* **To do**
Apart from the pictures, every line below is to be set down exactly.

(Records contained in a dataset)
== == ==
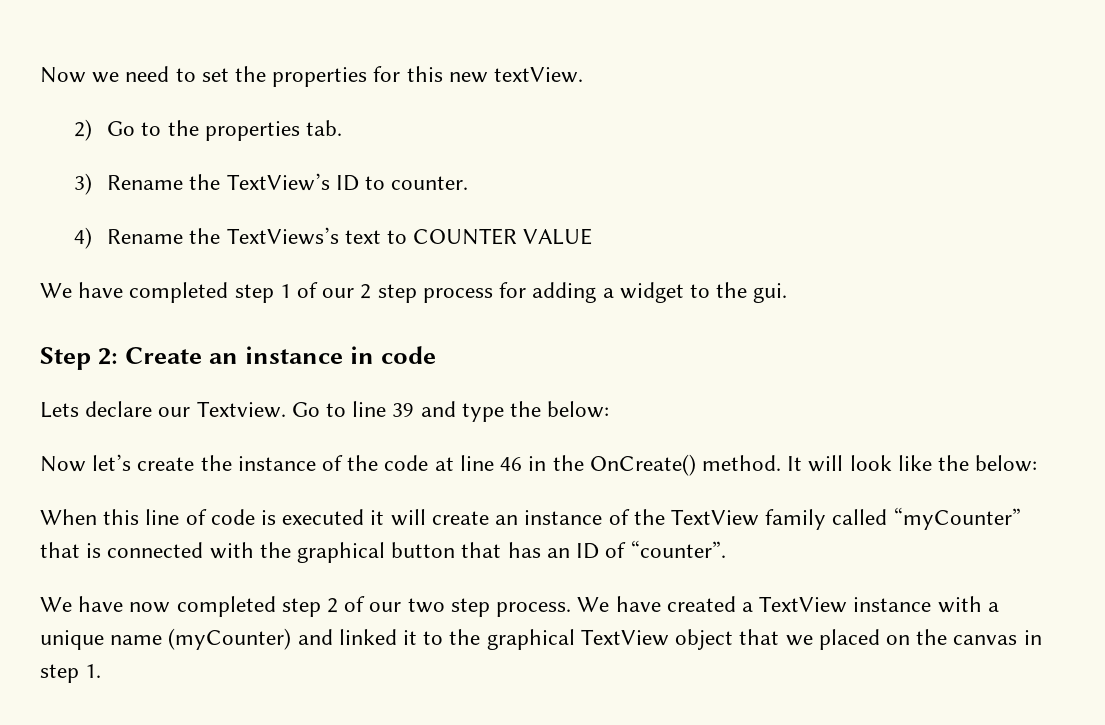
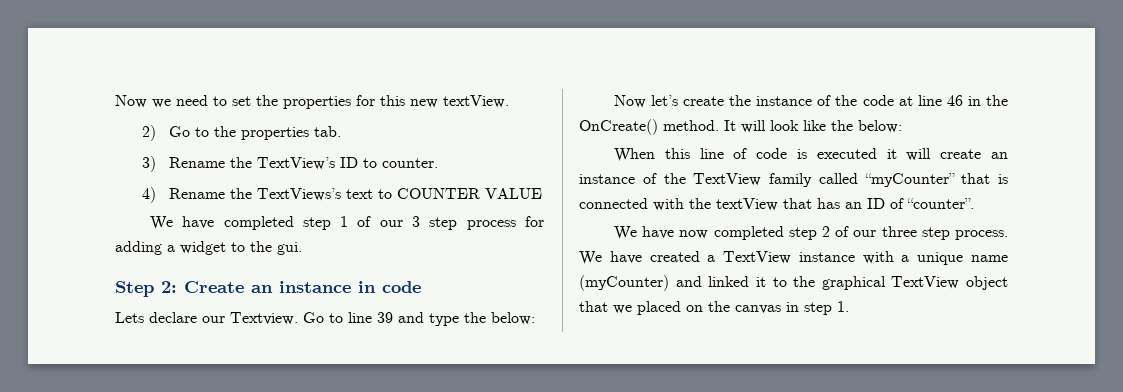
- We have completed step 1 of our 2 step process for adding a widget to the gui.
+ We have completed step 1 of our 3 step process for adding a widget to the gui.
- When this line of code is executed it will create an instance of the TextView family called “myCounter” that is connected with the graphical button that has an ID of “counter”.
+ When this line of code is executed it will create an instance of the TextView family called “myCounter” that is connected with the textView that has an ID of “counter”.
- We have now completed step 2 of our two step process.
+ We have now completed step 2 of our three step process.

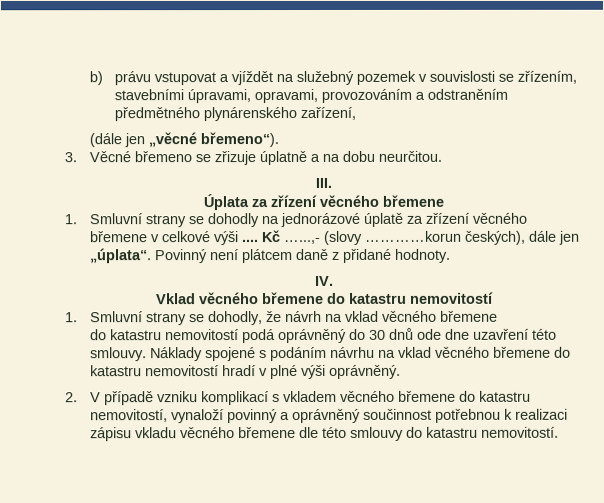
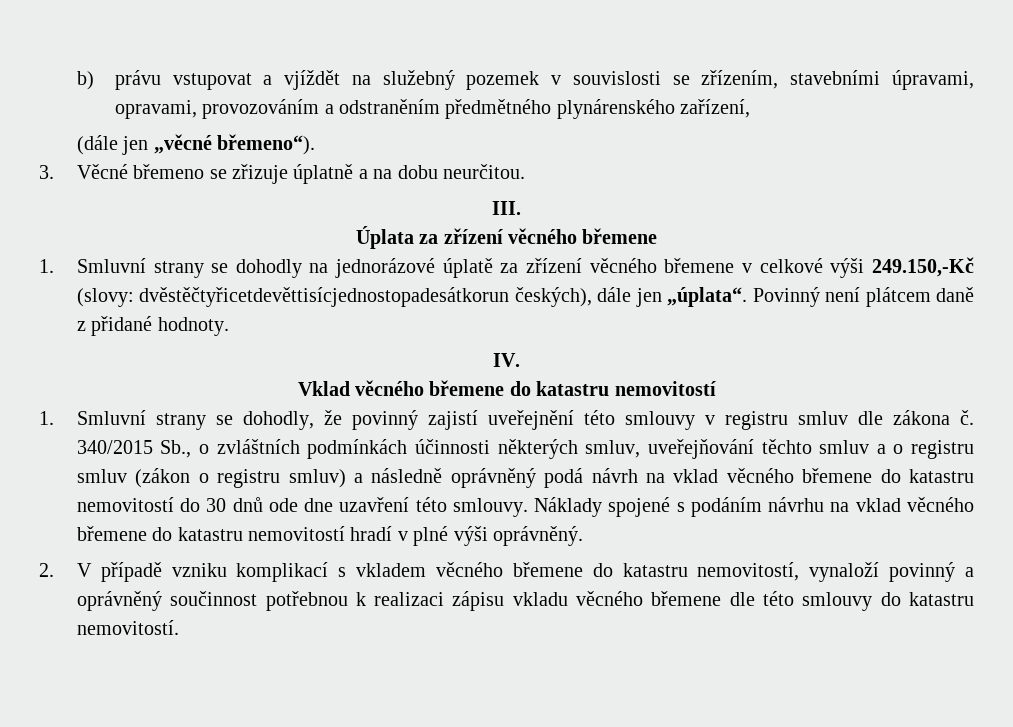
- 1. Smluvní strany se dohodly na jednorázové úplatě za zřízení věcného břemene v celkové výši .... Kč …...,- (slovy …………korun českých), dále jen „úplata“.
+ 1. Smluvní strany se dohodly na jednorázové úplatě za zřízení věcného břemene v celkové výši 249.150,-Kč (slovy: dvěstěčtyřicetdevěttisícjednostopadesátkorun českých), dále jen „úplata“.
- 1. Smluvní strany se dohodly, že návrh na vklad věcného břemene
- do katastru nemovitostí podá oprávněný do 30 dnů ode dne uzavření této smlouvy.
+ 1. Smluvní strany se dohodly, že povinný zajistí uveřejnění této smlouvy v registru smluv dle zákona č. 340/2015 Sb., o zvláštních podmínkách účinnosti některých smluv, uveřejňování těchto smluv a o registru smluv (zákon o registru smluv) a následně oprávněný podá návrh na vklad věcného břemene do katastru nemovitostí do 30 dnů ode dne uzavření této smlouvy.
== == ==
* **Solution for this exercise**
- We have completed step 1 of our 2 step process for adding a widget to the gui.
+ We have completed step 1 of our 3 step process for adding a widget to the gui.
- When this line of code is executed it will create an instance of the TextView family called “myCounter” that is connected with the graphical button that has an ID of “counter”.
+ When this line of code is executed it will create an instance of the TextView family called “myCounter” that is connected with the textView that has an ID of “counter”.
- We have now completed step 2 of our two step process.
+ We have now completed step 2 of our three step process.

- 1. Smluvní strany se dohodly na jednorázové úplatě za zřízení věcného břemene v celkové výši .... Kč …...,- (slovy …………korun českých), dále jen „úplata“.
+ 1. Smluvní strany se dohodly na jednorázové úplatě za zřízení věcného břemene v celkové výši 249.150,-Kč (slovy: dvěstěčtyřicetdevěttisícjednostopadesátkorun českých), dále jen „úplata“.
- 1. Smluvní strany se dohodly, že návrh na vklad věcného břemene
- do katastru nemovitostí podá oprávněný do 30 dnů ode dne uzavření této smlouvy.
+ 1. Smluvní strany se dohodly, že povinný zajistí uveřejnění této smlouvy v registru smluv dle zákona č. 340/2015 Sb., o zvláštních podmínkách účinnosti některých smluv, uveřejňování těchto smluv a o registru smluv (zákon o registru smluv) a následně oprávněný podá návrh na vklad věcného břemene do katastru nemovitostí do 30 dnů ode dne uzavření této smlouvy.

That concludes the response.